The belief that marriage is, like all relationships, a vehicle for transformation into the likeness of God comes from the experience of men and women who have seen themselves become more virtuous, more neighborly, more joyful, more hopeful, more loving through their marriage. Orthodox theologians have attended to the practice of marriage, examined its fruits, and found it fertile ground for becoming more like God.
Homosexuality is not at all like alcoholism or diabetes, favorite comparisons among those Orthodox who are trying to be gentle. Diabetes can, untreated, kill you. Literally. Alcoholism given full reign kills your relationships (metaphorically), then kills you (literally). A life shared in love with another person is exactly that, a life. It does not kill, and it may very well be the vehicle for growth into God that is most potent, most transforming, most salvific.
What would really happen if the the Orthodox church, its people, its clergy, its theologians, were to likewise look at those same-sex relationships which most closely pattern themselves after marriage and use them as a measure for considering same-sex marriage? How is discovering that God is present and active among these men and women a detriment to anyone or anything?

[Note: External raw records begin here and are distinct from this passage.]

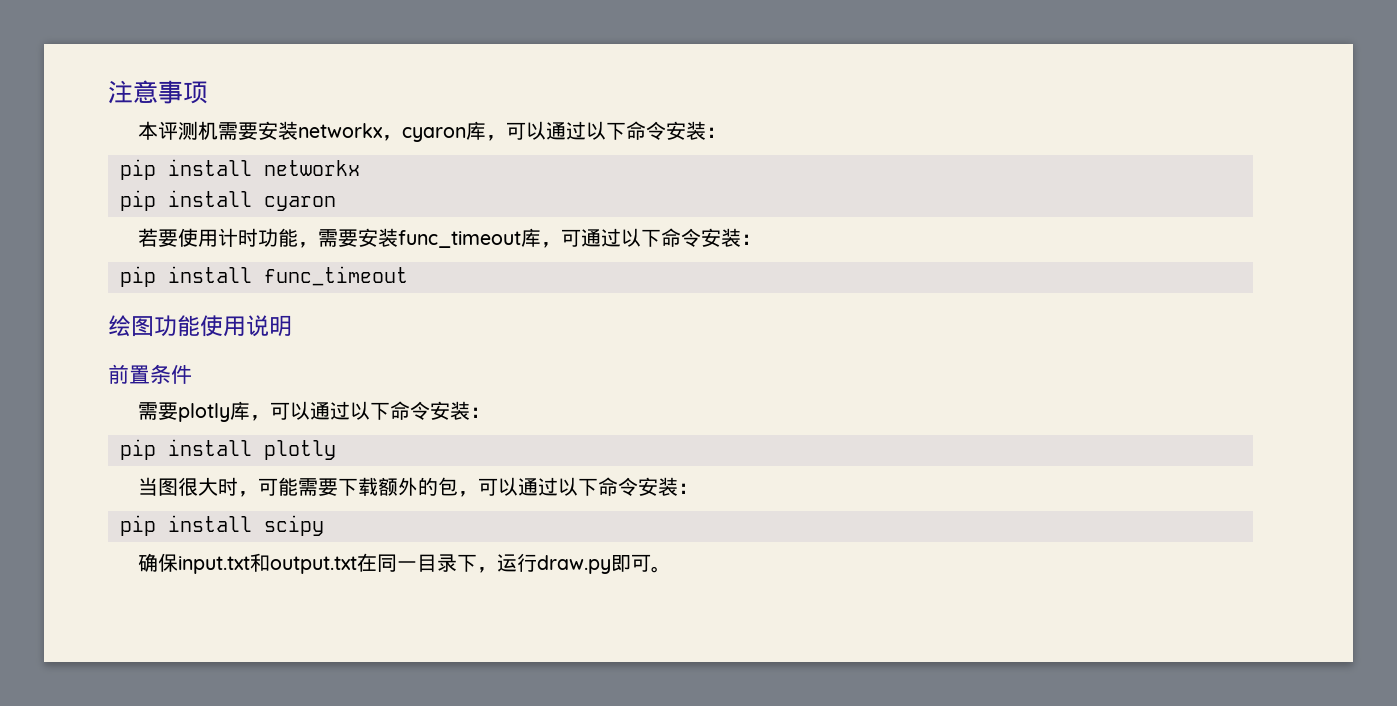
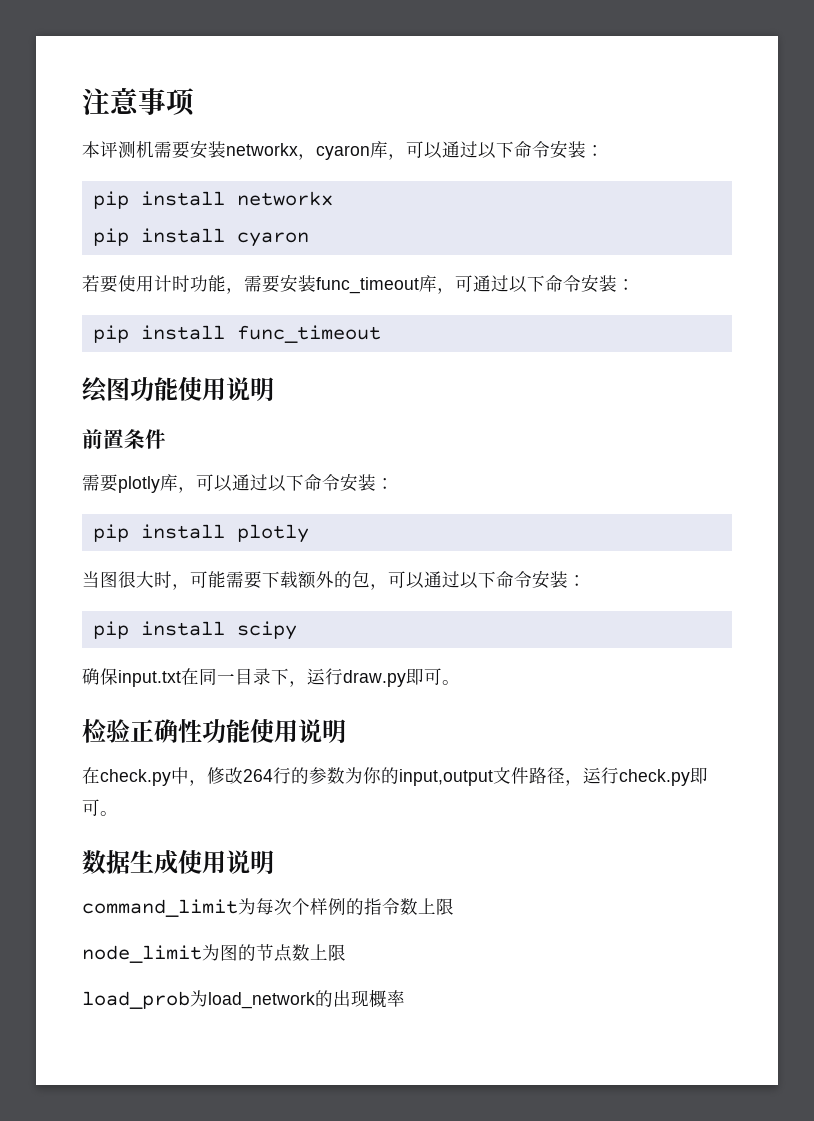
- 确保input.txt和output.txt在同一目录下，运行draw.py即可。
+ 确保input.txt在同一目录下，运行draw.py即可。
+ 检验正确性功能使用说明
+ 在check.py中，修改264行的参数为你的input,output文件路径，运行check.py即可。
+ 数据生成使用说明
+ command_limit为每次个样例的指令数上限
+ node_limit为图的节点数上限
+ load_prob为load_network的出现概率

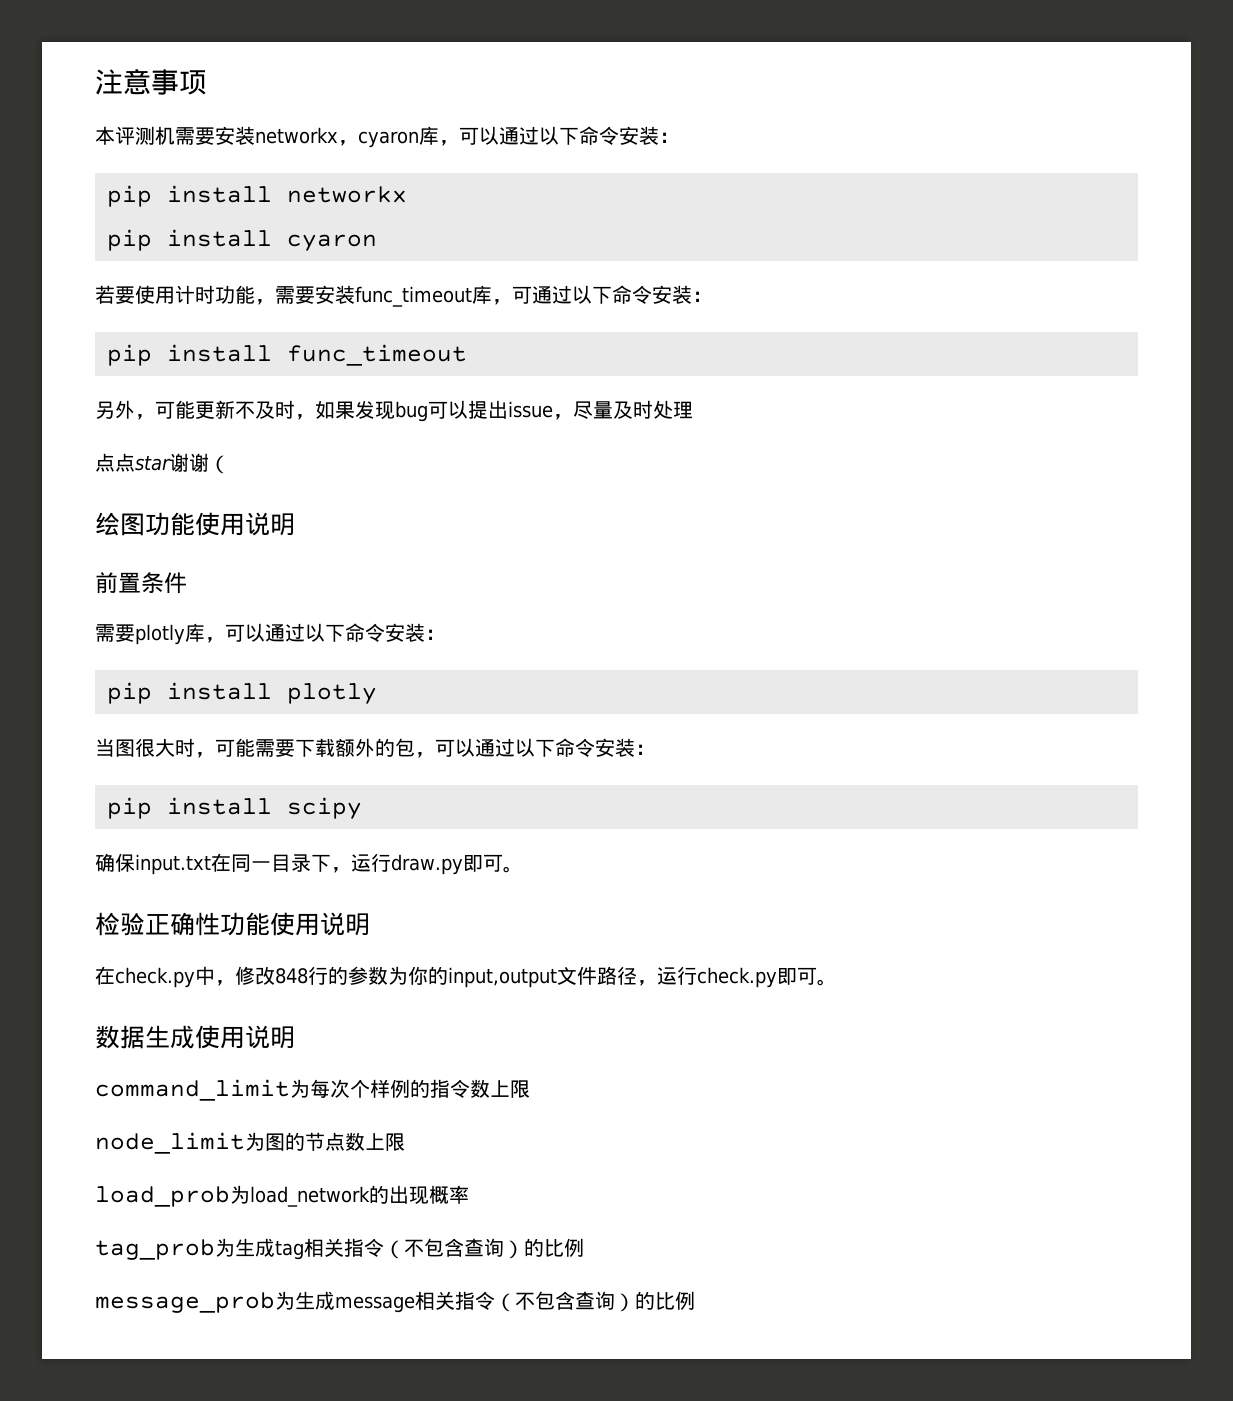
+ 另外，可能更新不及时，如果发现bug可以提出issue，尽量及时处理
+ 点点star谢谢（
- 在check.py中，修改264行的参数为你的input,output文件路径，运行check.py即可。
+ 在check.py中，修改848行的参数为你的input,output文件路径，运行check.py即可。
+ tag_prob为生成tag相关指令（不包含查询）的比例
+ message_prob为生成message相关指令（不包含查询）的比例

At best, we may be astonished at the creative movement of the Spirit which blows where it wills, and humbled yet again as we realize we do not own or direct its works. At the very least, perhaps we can allow lesbians and gay men to repent along side us, to recognize their true struggles rather than bear our perceptions of their struggles, and to celebrate together the God who gives “us these awesome and life-creating Mysteries for the good and sanctification of our souls and bodies.”